Sunday, July 10, 2011

To Sum It Up...

ROLLUP, CUBE, GROUPING SETS and GROUPING can be used to subtotal and total aggregates based on the values in the GROUP BY clause.

ROLLUP generates subtotals and totals (for example, salary by departments, and the total salary for the report).  If there is more than one field listed in the GROUP BY ROLLUP clause, the subtotals move from right to left.

This shows the basic 'GROUP BY' which will give subtotals for the dept, but no grand total.
SELECT DeptNo
     , SUM(Sal)
  FROM Emp
 WHERE DeptNo <> 10
 GROUP BY DeptNo;

DEPTNO   SUM(SAL)
------ ----------
    30       9400
    20      10875
If 'GROUP BY' is changed to 'GROUP BY ROLLUP' it adds a grand total to the subtotals.
SELECT DeptNo
     , SUM(Sal)
  FROM Emp
 WHERE DeptNo <> 10
 GROUP BY ROLLUP (DeptNo);

DEPTNO   SUM(SAL)
------ ----------
    20      10875
    30       9400
            20275
The GROUPING function can be used to note which lines are subtotals or totals.

This first example is used to show the settings of GROUPING.
SELECT DeptNo
     , SUM(Sal)
     , GROUPING(DeptNo)
     , DECODE(
              GROUPING(DeptNo) -- Decode the GROUPING value for DeptNo
             ,1                -- If it is 1,
             ,'Total'          -- Then print 'Total'
             ,DeptNo           -- otherwise, print the actual DeptNo
             ) as Dept_Tot     -- call this column 'Dept_Tot'
  FROM Emp
 WHERE DeptNo <> 10
 GROUP BY ROLLUP (DeptNo);

DEPTNO   SUM(SAL) GROUPING(DEPTNO) DEPT_TOT
------ ---------- ---------------- -------------
    20      10875                0 20
    30       9400                0 30
            20275                1 Total
As you can see, when the GROUPING value for the DeptNo is '1,' this is a total. Otherwise, this is the actual DeptNo number.

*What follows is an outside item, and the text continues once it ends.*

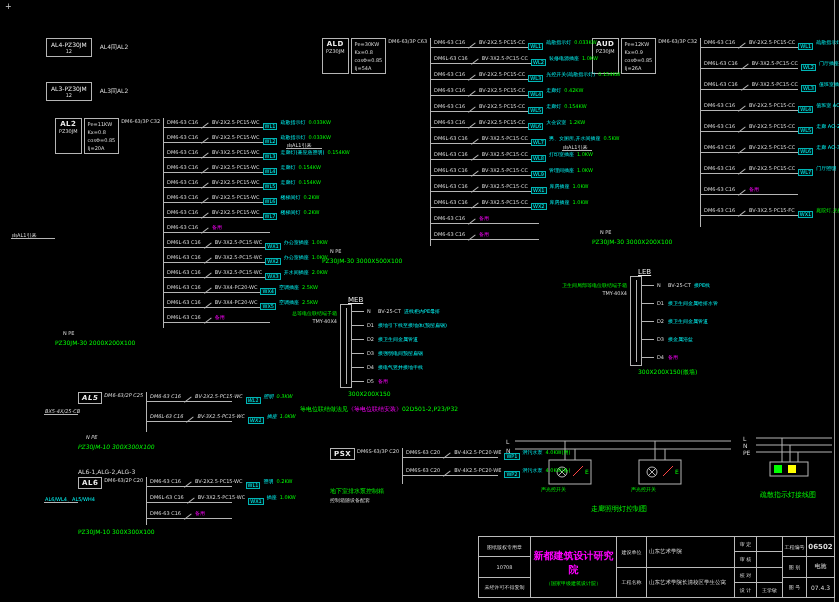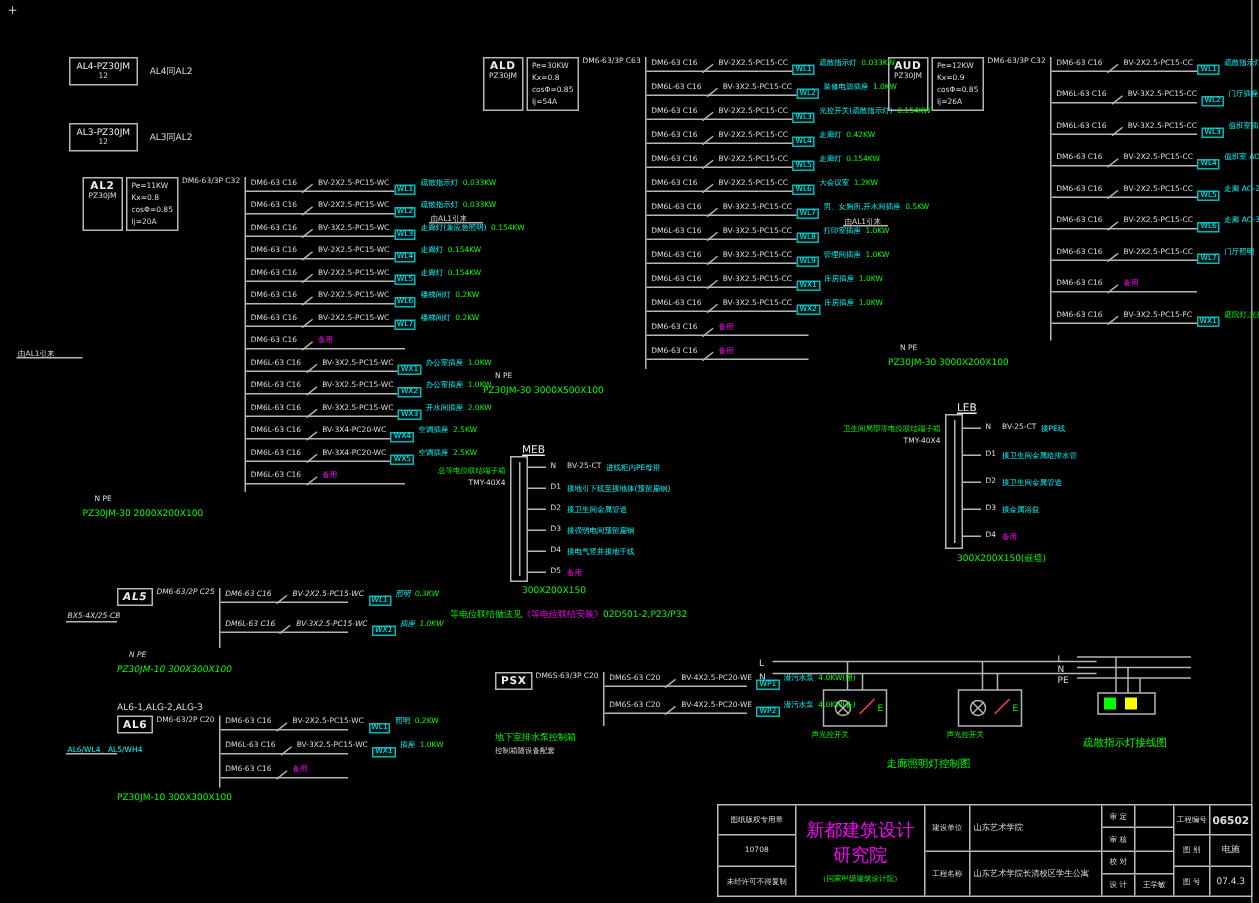"疏散指示灯接线图" div.diagram { left: 704px -> 742px }
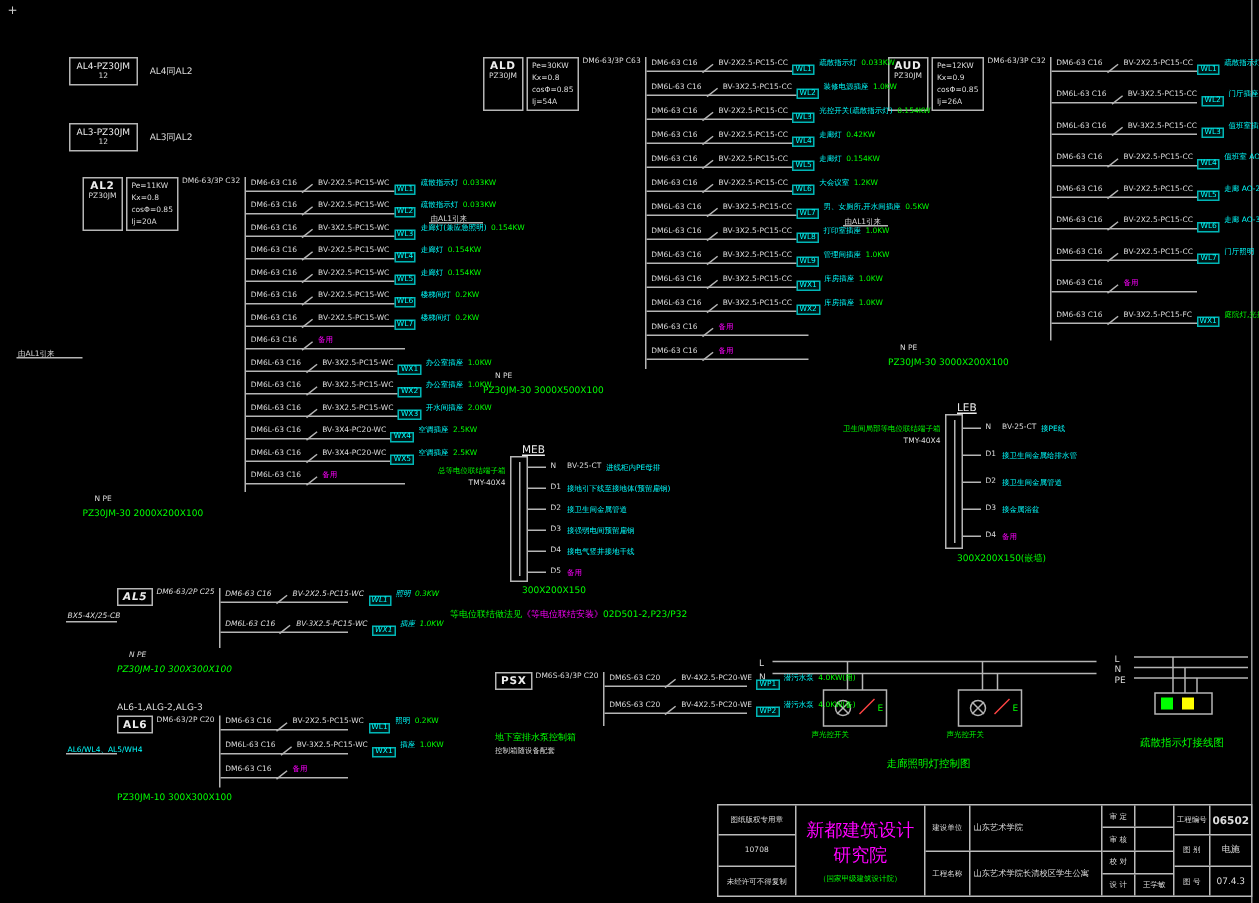"新都建筑设计研究院" .tb-stamp .s1 { font-size: 12px -> 10px; font-weight: normal -> bold }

Obviously, we wouldn't want our report to list DeptNo twice, so I would move this around to the front. And of course, the GROUPING value doesn't need to be displayed at all.
Column Dept_Tot Format A13

SELECT DECODE(GROUPING(DeptNo),1,'Total',DeptNo) as Dept_Tot
     , SUM(Sal)
  FROM Emp
 WHERE DeptNo <> 10
 GROUP BY ROLLUP (DeptNo);

DEPT_TOT        SUM(SAL)
------------- ----------
20                 10875
30                  9400
Total              20275
Here's a query where we want subtotals based on two values. Since ROLLUP goes right to left, the first subtotal will actually be the GROUP BY for the Job. After that, comes the DeptNo subtotal, and then the Grand Total.  This example, doesn't decode the GROUPING values.
SELECT DeptNo
     , Job
     , SUM(Sal)
  FROM Emp
 WHERE DeptNo <> 10
 GROUP BY ROLLUP (DeptNo
                 ,Job
                 );

DEPTNO JOB         SUM(SAL)
------ --------- ----------
    20 CLERK           1900
    20 ANALYST         6000
    20 MANAGER         2975
    20                10875
    30 CLERK            950
    30 MANAGER         2850
    30 SALESMAN        5600
    30                 9400
                      20275
Now, lets add the headings into this report using DECODE.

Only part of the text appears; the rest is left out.